Besides his wife, daughter, and grandchildren, however, Hitchcock’s final days saw him, rather unexpectedly (having long drifted away from his Jesuit Catholic education), requesting to take Mass. Two priests were called to his home, who together heard his confession (and, reportedly, his thoughts on cinema’s current fondness for robot movies) just days before his death. 

HIS LAST WORDS

Alfred Hitchcock Holding Magnifying Glass

Alfred Hitchcock Holding Magnifying Glass | Bettmann/GettyImages

It is perhaps this last-minute interest in religion that influenced Hitchcock’s final words. According to popular reports, Hitchcock commented on his deathbed, “One never knows the ending. One has to die to know exactly what happens after death,” adding lastly, “although Catholics have their hopes.” 

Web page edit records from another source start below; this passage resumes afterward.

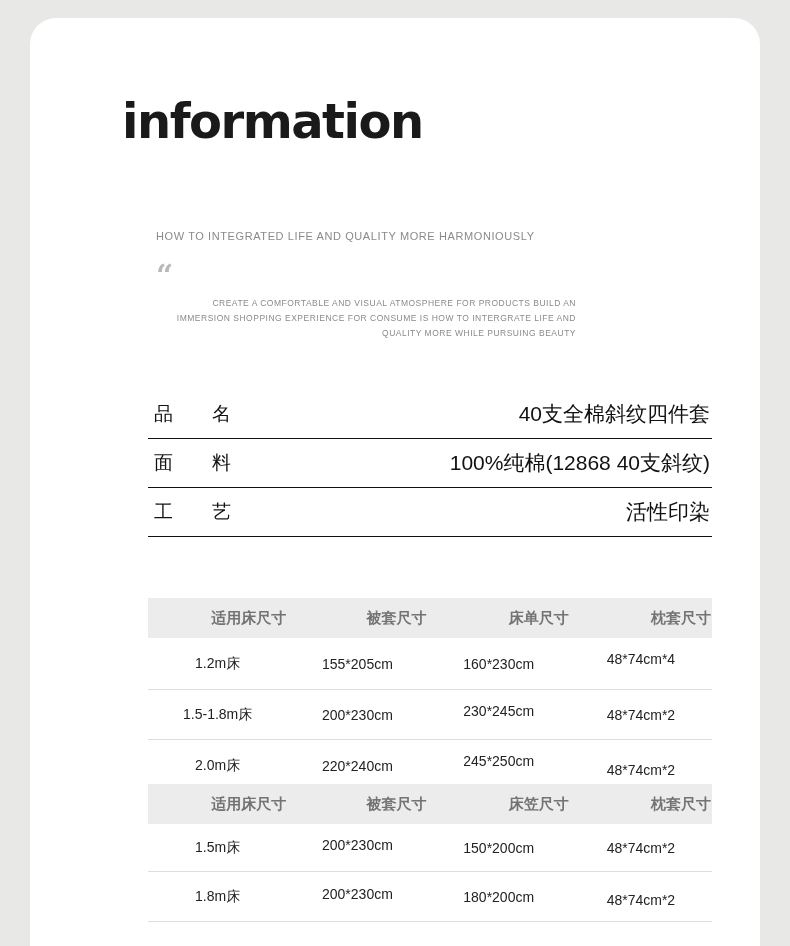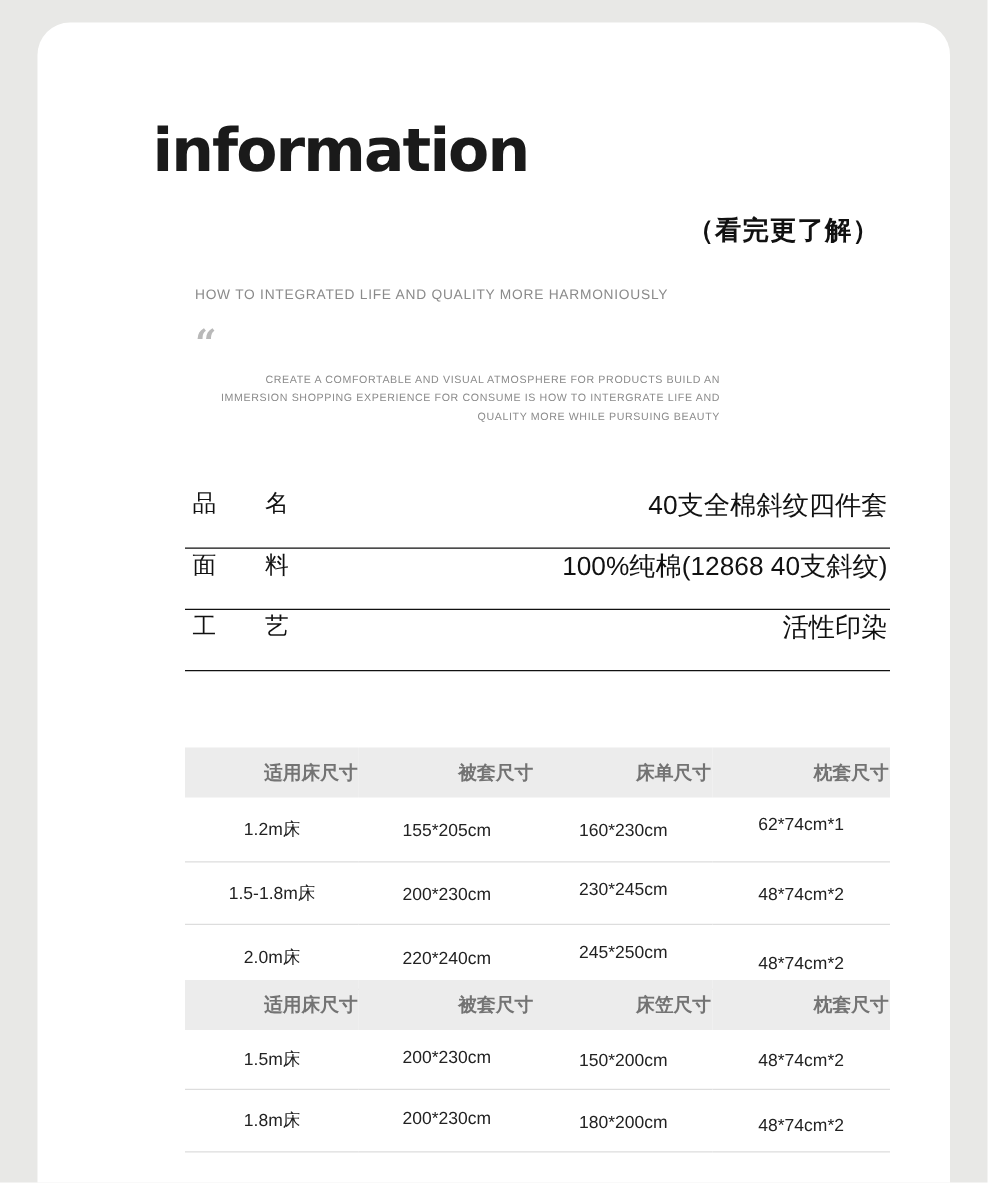--- a/index.html
+++ b/index.html
@@ -163,7 +163,6 @@
     <div class="title-line second">information</div>
   </div>
 
-  <div class="cn-note">（看完更了解）</div>
 
   <div class="sub-en">HOW TO INTEGRATED LIFE AND QUALITY MORE HARMONIOUSLY</div>
 

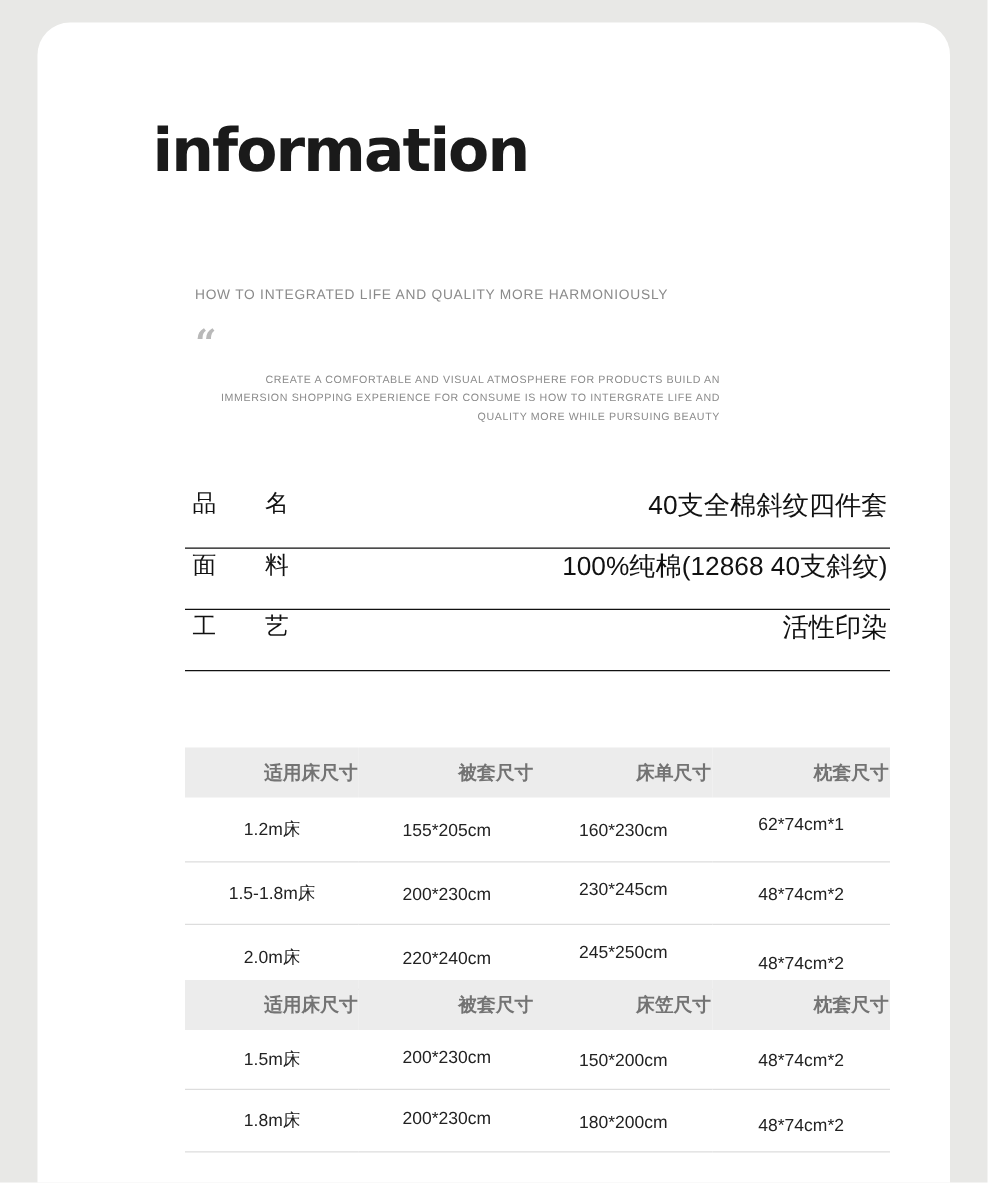--- a/index.html
+++ b/index.html
@@ -93,7 +93,7 @@
     height: 48px;
     border-bottom: 1px solid #111;
     display: flex;
-    align-items: flex-start;
+    align-items: center;
     justify-content: space-between;
   }
   .spec-label {

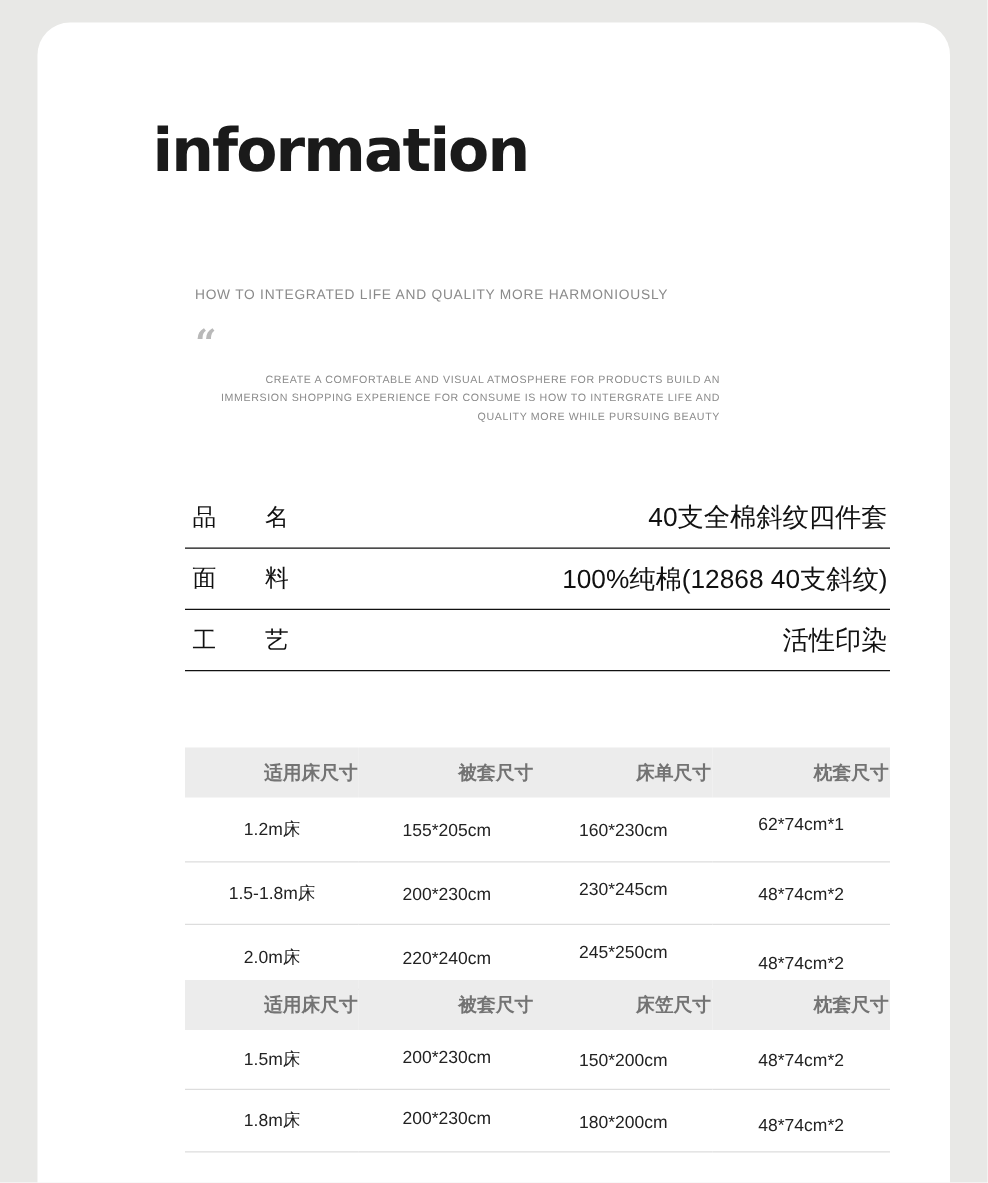--- a/index.html
+++ b/index.html
@@ -199,7 +199,7 @@
         <td class="c0">1.2m床</td>
         <td class="c1">155*205cm</td>
         <td class="c2">160*230cm</td>
-        <td class="c3">62*74cm*1</td>
+        <td class="c3">48*74cm*4</td>
       </tr>
       <tr>
         <td class="c0">1.5-1.8m床</td>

As well as a thoughtful commentary on life itself, Hitchcock’s words have been interpreted as a commentary on his filmmaking and cinematic output too, with many of his best-loved films having eleventh-hour twists that turn their storylines on their head. The quip about Catholicism, meanwhile, wasn’t the only way in which Hitchcock somewhat trolled the church in his final days, as well as ensuring that his friends and family still didn’t know what to expect of the man even after his death. 

According to reports, at Hitchcock’s funeral, the mourners arrived to find no coffin in the church; he had quietly arranged to be cremated before the ceremony, so as not to be present—and so not in control of proceedings—at the very end.